C’è quel tuo cugino secondo, di Uttìu , con beni al sole. Ti ho promesso a lui, sposerai solo lui e basta e se no te ne starai zitella qui finché campo io.-
– Mezzus mi occo.- esclamò la ragazza – ma cussu immanueru riccu, ma limbidentu deo non lu cherzo, né como né [Meglio mi uccido, ma quel cugino secondo ricco, ma balbuziente non lo voglio né ora né mai!]
-Se non fosse per quella buonanima di tua madre, questa sarebbe la tua ultima notte.-
Esclamò il padre, sbattendo la porta con studiata violenza, mentre abbandonava la camera della figlia.,
Senza perdere troppo tempo, Matteu Brancone tornò dall’amante Nanna Bellanca, per completare l’amplesso interrotto. Dovette raccontare i fatti suoi alla donna, lasciata a bocca asciutta, le sfiorò le labbra e poi fu più veloce di un coniglio selvatico: un fulminio vedovile remedium concupiscentiae, incurante della donna.
Si rivestì e le ordinò di passare a casa sua l’indomani per prendersi il consueto starello di grano. Quella era la sua generosa ricompensa per ogni convegno amoroso. Non era poco per i tempi magri che correvano in tutta l’Anglona .
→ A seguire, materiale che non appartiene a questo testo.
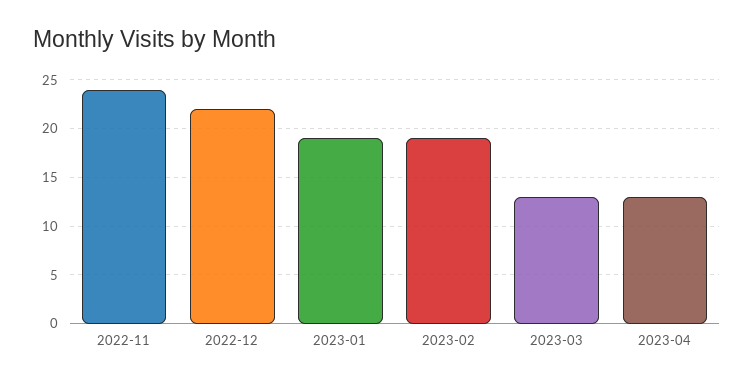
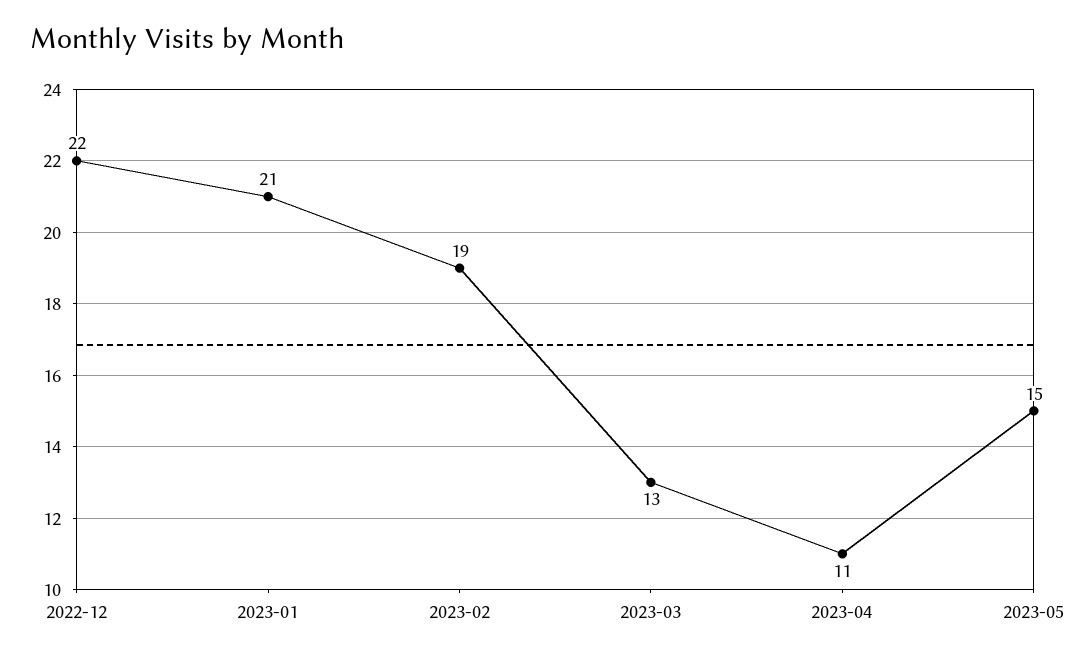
2022-11: 24 -> none
2023-01: 19 -> 21
2023-04: 13 -> 11
2023-05: none -> 15

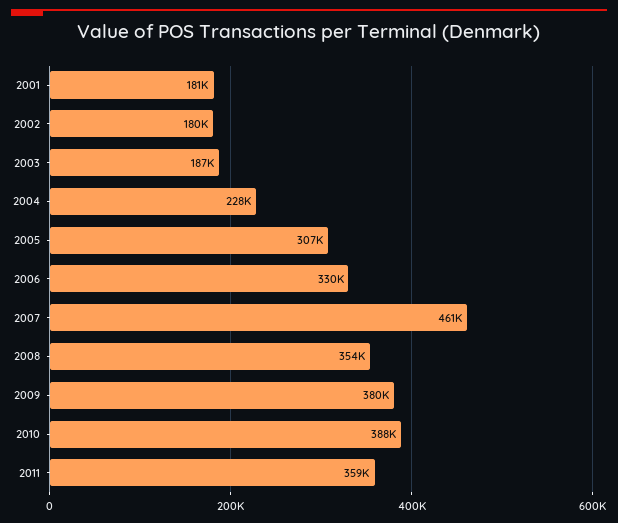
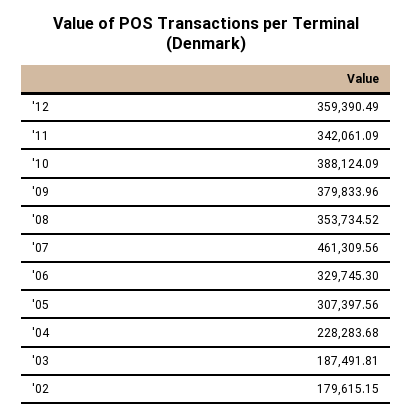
2001: 181000 -> none
2011: 359000 -> 342061.09
'12: none -> 359390.49

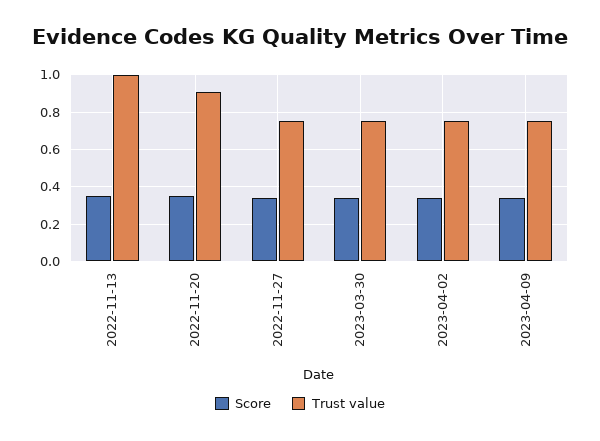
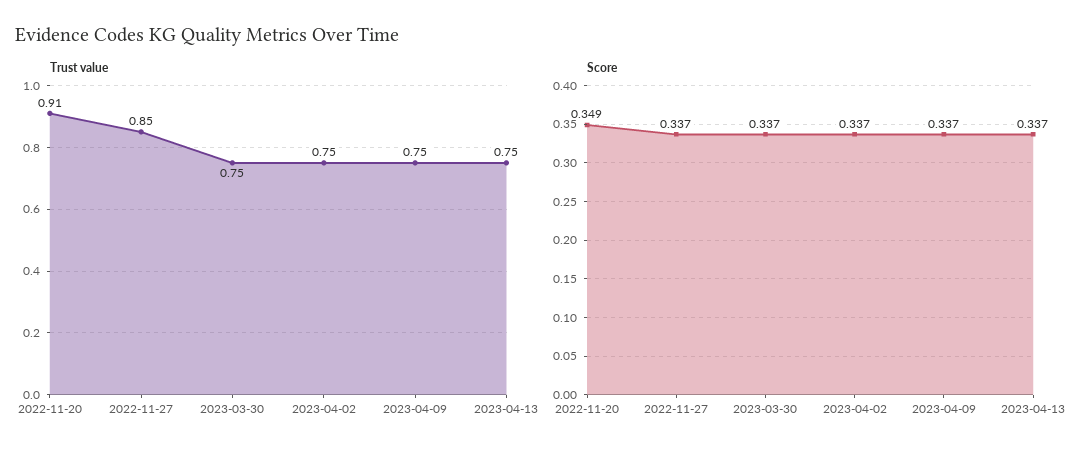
Score, 2022-11-13: 0.35 -> none
Trust value, 2022-11-13: 1 -> none
Trust value, 2022-11-27: 0.75 -> 0.85
Trust value, 2023-04-13: none -> 0.75
Score, 2023-04-13: none -> 0.337

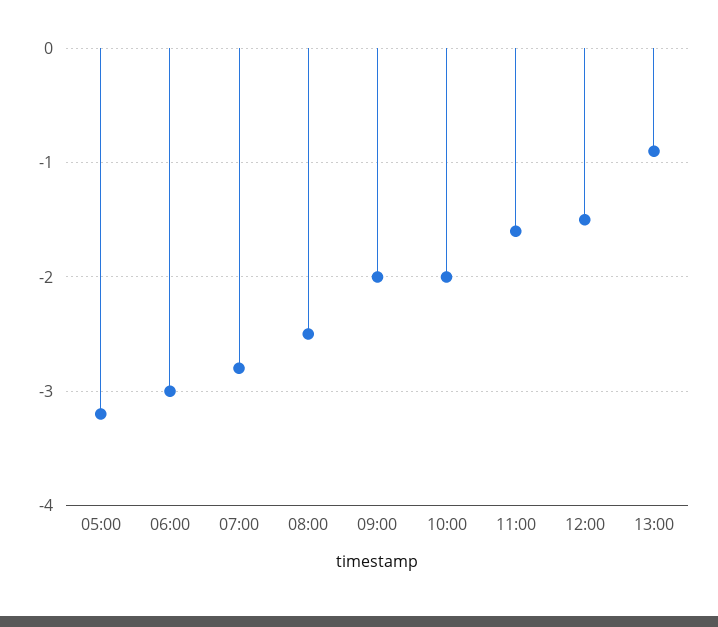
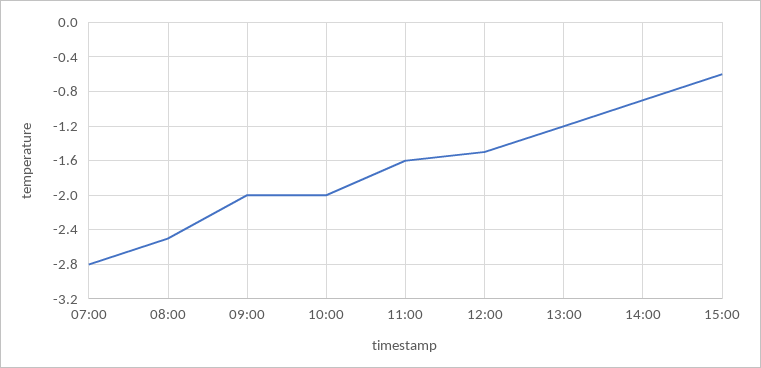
05:00: -3.2 -> none
06:00: -3 -> none
13:00: -0.9 -> -1.2
14:00: none -> -0.9
15:00: none -> -0.6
-Tempus malu, saccu boidu.- dicevano gli anziani.[Tempo malvagio, sacco vuoto!]
Matteu tornò a casa sua e nonostante l’episodio di violazione del domicilio da parte di Nigola Biddu, si addormentò sicuro che l’indomani avrebbe messo in giro qualche storia per distogliere le chiacchiere dalla figlia, a meno che la sorte non l’avesse aiutato altrimenti.
Le campane della messa dell’aurora, a Miramonti, suonarono puntuali e le fedeli beghine si recarono in chiesa. Il vicario, visto che di lì a pochi giorni sarebbe stata festeggiata l’Assunta, con la messa solenne, il panegirico e la processione della Vergine dormiente, accorciò la predica del triduo e in trenta minuti celebrò messa. Mentre si toglieva i paramenti in sagrestia, completando sottovoce il ringraziamento eucaristico, giunse affannato un servo pastore dei Molinas a portargli la tragica notizia: Maria Giusta era stata trovata morta a cento passi dalla Chiesa di Santa Giusta, sotto Su Crastu Biancu, mentre sotto il temporale si recava a chiudere il portone della chiesa che, rimasta aperta per tutta la notte, era mezzo allagata.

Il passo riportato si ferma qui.